Andrea Fjeld
Andrea Fjeld
Associate Editor

Tomorrow: Use Social Media for Global Good

In preparation for December’s Climate Change Conference in Copenhagen, advocates for environmental awareness are broadcasting their message to the world’s leaders online. They fear that many of them don’t take the crisis as seriously as they should and aren’t planning enough to prevent global catastrophe. The upper limit of carbon dioxide we can safely have in our atmosphere is 350 PPM (that’s parts per million), and yet, as we all know, we’ve far surpassed that.

There have been many efforts for the cause. On October 15th, more than 13,000 representing 156 countries blogs and 18 million readers participated in Blog Action Day. Its mission was to change the flow of web conversation and create a global discussion about climate change. Together, they increased the number of posts on the issue by about 500%. Talk about empowering the public!

However, it doesn’t end there. Tomorrow, Saturday, October 24th, the world is following up the mission with the International Day of Climate Change. 350.org has called for people to organize at important places within their communities, somehow incorporate the number 350 into an activity, take a picture of the event, and upload it to its website. Then, it will send all of the images to world leaders and media sources.

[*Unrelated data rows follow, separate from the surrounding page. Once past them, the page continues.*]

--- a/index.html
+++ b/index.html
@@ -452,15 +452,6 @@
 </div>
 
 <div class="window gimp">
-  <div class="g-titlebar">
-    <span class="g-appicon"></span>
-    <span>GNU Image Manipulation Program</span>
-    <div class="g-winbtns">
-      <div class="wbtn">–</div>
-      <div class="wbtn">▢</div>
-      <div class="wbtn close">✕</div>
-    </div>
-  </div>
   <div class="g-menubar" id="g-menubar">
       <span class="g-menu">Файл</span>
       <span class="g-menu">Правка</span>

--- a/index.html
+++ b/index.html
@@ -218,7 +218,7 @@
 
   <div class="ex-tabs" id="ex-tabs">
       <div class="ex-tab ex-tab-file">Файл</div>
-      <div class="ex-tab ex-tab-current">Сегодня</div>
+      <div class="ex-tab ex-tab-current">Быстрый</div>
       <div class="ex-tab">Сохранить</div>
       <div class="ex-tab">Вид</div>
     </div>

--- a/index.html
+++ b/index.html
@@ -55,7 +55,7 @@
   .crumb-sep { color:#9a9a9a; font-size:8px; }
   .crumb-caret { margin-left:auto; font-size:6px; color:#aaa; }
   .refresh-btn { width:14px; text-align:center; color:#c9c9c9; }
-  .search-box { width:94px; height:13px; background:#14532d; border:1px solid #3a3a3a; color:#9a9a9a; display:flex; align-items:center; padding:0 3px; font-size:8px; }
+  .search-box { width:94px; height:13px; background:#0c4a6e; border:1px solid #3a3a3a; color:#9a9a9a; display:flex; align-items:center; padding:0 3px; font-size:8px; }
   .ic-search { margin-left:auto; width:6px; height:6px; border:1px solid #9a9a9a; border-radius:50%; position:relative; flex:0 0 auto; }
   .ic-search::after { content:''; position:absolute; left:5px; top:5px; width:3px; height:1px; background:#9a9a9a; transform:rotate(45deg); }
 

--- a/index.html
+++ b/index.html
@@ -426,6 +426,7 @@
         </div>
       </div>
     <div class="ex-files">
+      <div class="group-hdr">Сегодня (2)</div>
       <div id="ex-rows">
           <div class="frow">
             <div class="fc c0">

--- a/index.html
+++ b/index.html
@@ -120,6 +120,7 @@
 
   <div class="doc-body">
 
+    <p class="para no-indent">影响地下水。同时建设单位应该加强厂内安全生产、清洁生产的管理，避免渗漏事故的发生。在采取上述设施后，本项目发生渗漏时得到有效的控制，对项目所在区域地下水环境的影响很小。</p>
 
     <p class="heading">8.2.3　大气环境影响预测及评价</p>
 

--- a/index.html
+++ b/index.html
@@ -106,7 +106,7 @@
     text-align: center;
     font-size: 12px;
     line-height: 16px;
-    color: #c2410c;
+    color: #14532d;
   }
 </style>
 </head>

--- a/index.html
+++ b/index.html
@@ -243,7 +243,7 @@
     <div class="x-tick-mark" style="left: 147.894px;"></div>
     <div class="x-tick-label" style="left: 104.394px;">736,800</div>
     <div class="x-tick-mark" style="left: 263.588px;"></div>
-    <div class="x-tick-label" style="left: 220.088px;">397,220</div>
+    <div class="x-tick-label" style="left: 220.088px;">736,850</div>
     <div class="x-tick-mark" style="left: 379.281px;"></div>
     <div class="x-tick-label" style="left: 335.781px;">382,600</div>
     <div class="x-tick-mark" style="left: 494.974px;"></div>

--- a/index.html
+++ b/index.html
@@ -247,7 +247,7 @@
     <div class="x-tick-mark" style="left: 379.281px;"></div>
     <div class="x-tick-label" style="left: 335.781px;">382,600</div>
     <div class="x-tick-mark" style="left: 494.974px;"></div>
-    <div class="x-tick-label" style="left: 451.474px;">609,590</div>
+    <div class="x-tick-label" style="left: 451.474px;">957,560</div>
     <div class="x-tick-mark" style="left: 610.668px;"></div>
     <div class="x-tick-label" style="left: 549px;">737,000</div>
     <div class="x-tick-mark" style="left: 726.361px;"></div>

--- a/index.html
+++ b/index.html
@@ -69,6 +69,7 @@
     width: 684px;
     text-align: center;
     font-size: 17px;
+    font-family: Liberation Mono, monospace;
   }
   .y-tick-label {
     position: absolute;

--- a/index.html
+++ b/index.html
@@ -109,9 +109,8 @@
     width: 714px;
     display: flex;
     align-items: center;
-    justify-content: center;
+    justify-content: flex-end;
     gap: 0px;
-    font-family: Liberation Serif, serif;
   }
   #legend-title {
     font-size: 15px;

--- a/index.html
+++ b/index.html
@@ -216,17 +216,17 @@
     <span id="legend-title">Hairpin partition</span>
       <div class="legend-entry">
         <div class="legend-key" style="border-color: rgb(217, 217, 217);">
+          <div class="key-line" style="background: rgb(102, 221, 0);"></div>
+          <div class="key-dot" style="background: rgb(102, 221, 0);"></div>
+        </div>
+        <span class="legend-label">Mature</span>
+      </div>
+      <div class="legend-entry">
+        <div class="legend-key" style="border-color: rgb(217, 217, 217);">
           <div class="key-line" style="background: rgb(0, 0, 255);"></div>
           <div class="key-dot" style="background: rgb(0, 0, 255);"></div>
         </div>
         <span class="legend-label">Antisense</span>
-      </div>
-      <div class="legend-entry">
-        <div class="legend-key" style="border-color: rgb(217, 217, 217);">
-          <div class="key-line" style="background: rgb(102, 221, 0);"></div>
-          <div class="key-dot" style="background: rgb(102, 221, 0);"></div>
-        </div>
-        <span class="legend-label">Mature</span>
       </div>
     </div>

350.org: Because the world needs to know

If the October 15th campaign is any indication, International Day of Climate Change will be another success — or at least get a rousing turnout. And how is it all accomplished? Why, the usual army of Facebook, Twitter, Flickr, and YouTube.

One strong message with thousands of advocates has a powerful effect when you make that message easy to spread.

Social media can’t change the world, but it a tool to move the process along. Let’s hope the world’s leaders take the appropriate next step. And hey, maybe I’ll see you at the pumpkin carving tomorrow.